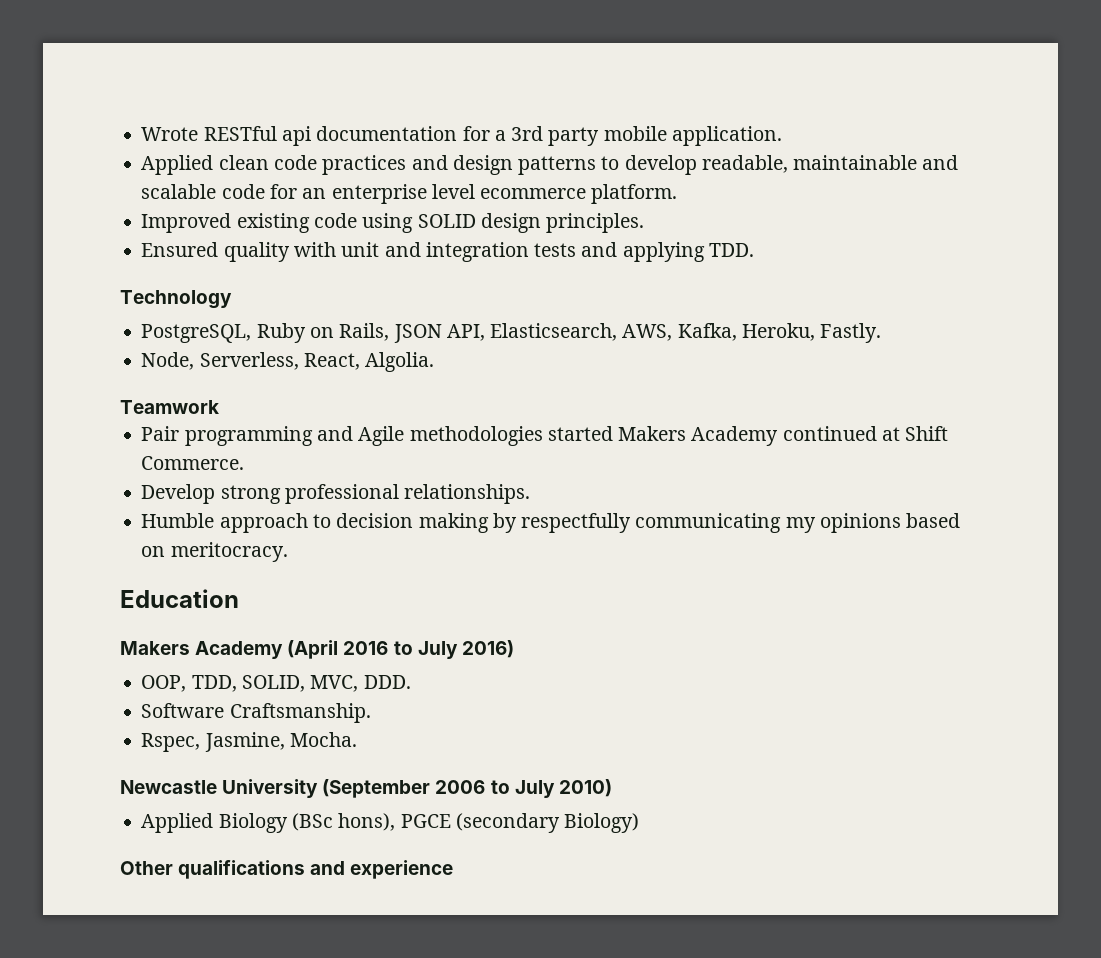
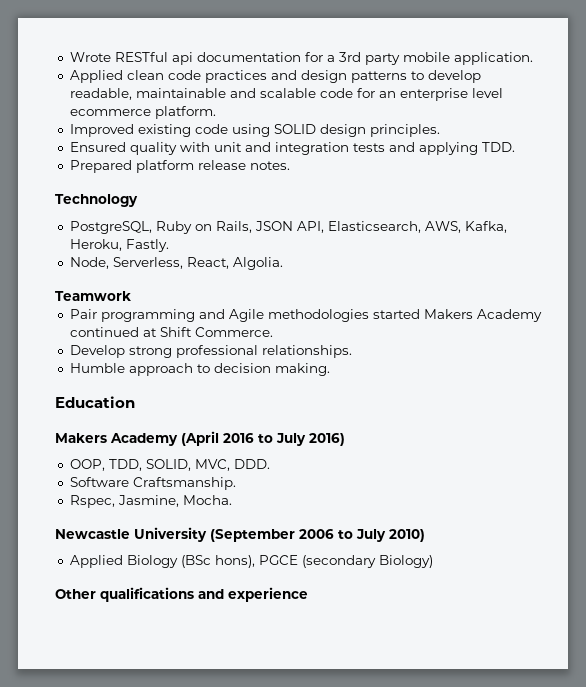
+ Prepared platform release notes.
- Humble approach to decision making by respectfully communicating my opinions based on meritocracy.
+ Humble approach to decision making.

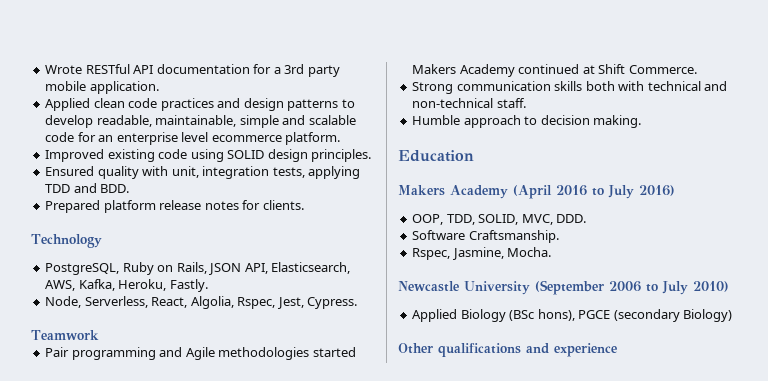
- Wrote RESTful api documentation for a 3rd party mobile application.
+ Wrote RESTful API documentation for a 3rd party mobile application.
- Applied clean code practices and design patterns to develop readable, maintainable and scalable code for an enterprise level ecommerce platform.
+ Applied clean code practices and design patterns to develop readable, maintainable, simple and scalable code for an enterprise level ecommerce platform.
- Ensured quality with unit and integration tests and applying TDD.
+ Ensured quality with unit, integration tests, applying TDD and BDD.
- Prepared platform release notes.
+ Prepared platform release notes for clients.
- Node, Serverless, React, Algolia.
+ Node, Serverless, React, Algolia, Rspec, Jest, Cypress.
- Develop strong professional relationships.
+ Strong communication skills both with technical and non-technical staff.

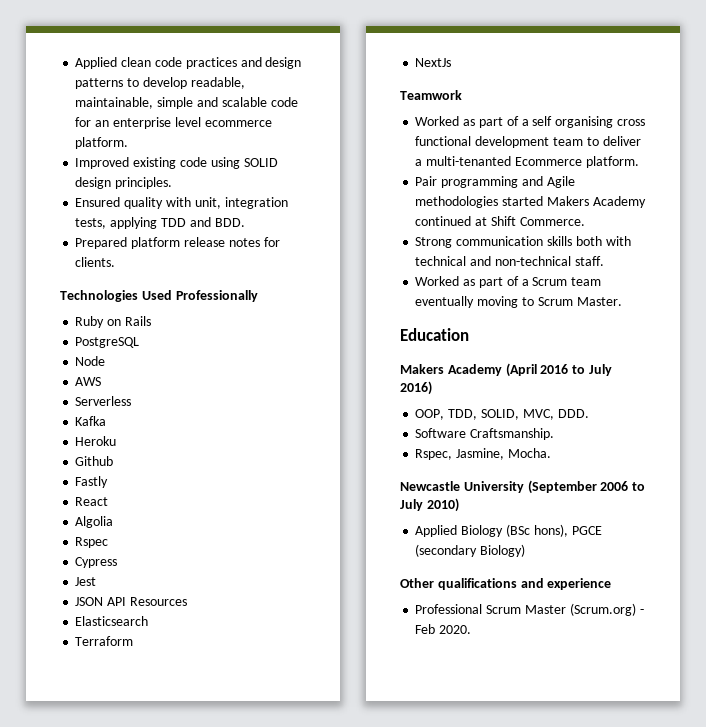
- Wrote RESTful API documentation for a 3rd party mobile application.
- Technology
- PostgreSQL, Ruby on Rails, JSON API, Elasticsearch, AWS, Kafka, Heroku, Fastly.
- Node, Serverless, React, Algolia, Rspec, Jest, Cypress.
+ Technologies Used Professionally
+ Ruby on Rails
+ PostgreSQL
+ Node
+ AWS
+ Serverless
+ Kafka
+ Heroku
+ Github
+ Fastly
+ React
+ Algolia
+ Rspec
+ Cypress
+ Jest
+ JSON API Resources
+ Elasticsearch
+ Terraform
+ NextJs
  Teamwork
+ Worked as part of a self organising cross functional development team to deliver a multi-tenanted Ecommerce platform.
- Humble approach to decision making.
+ Worked as part of a Scrum team eventually moving to Scrum Master.
+ Professional Scrum Master (Scrum.org) - Feb 2020.

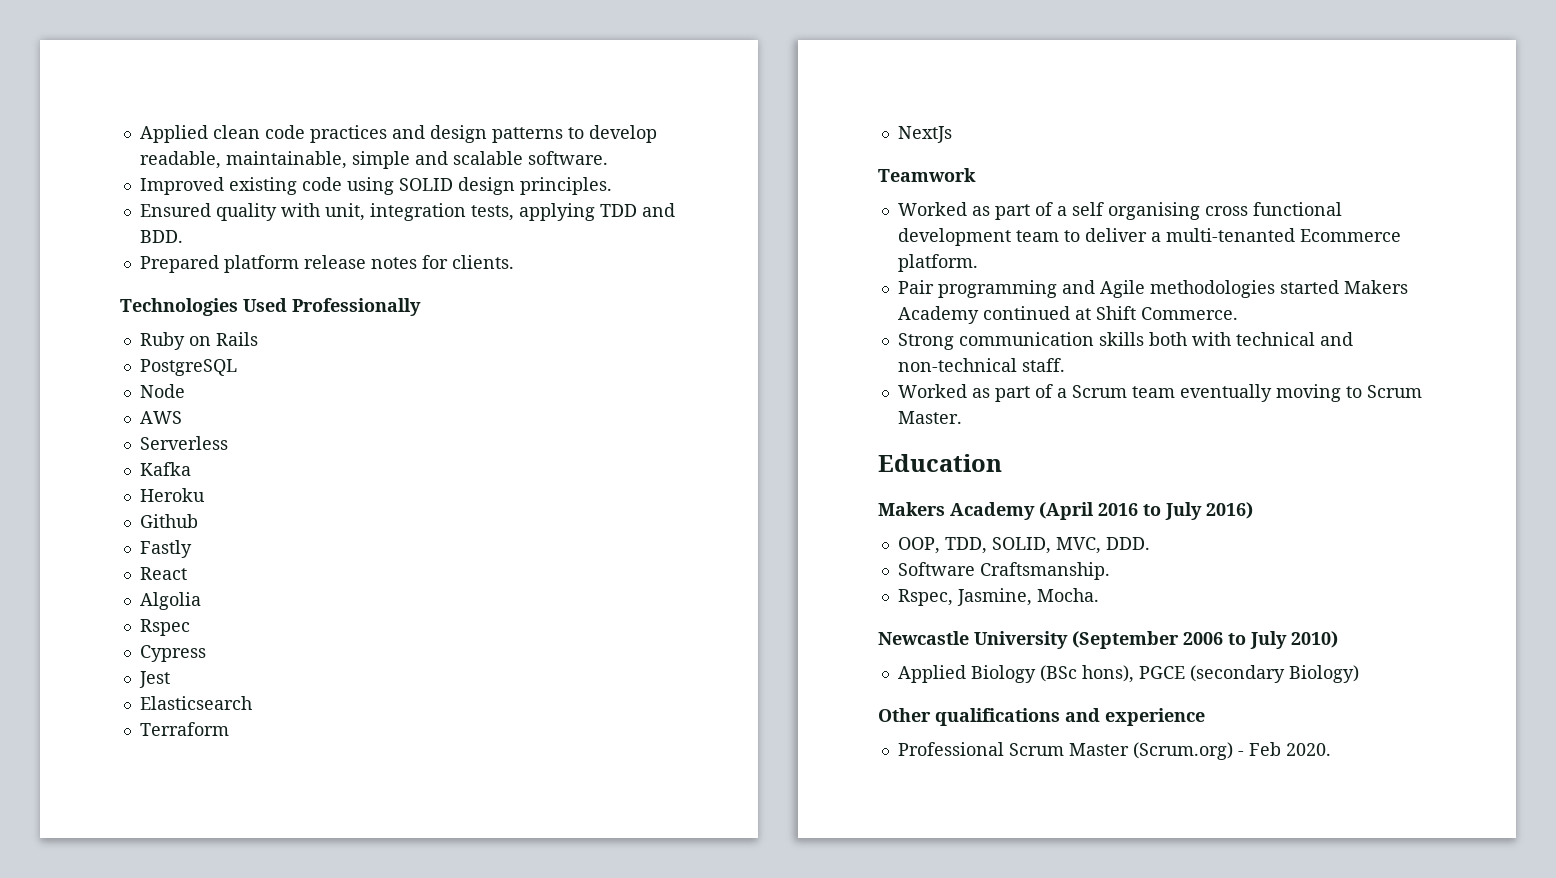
- Applied clean code practices and design patterns to develop readable, maintainable, simple and scalable code for an enterprise level ecommerce platform.
+ Applied clean code practices and design patterns to develop readable, maintainable, simple and scalable software.
- JSON API Resources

◆ Task ◆
Whenever a line of the data includes the word "Resources", show that line in full.

◆ Solution for this task ◆
+ JSON API Resources
- JSON API Resources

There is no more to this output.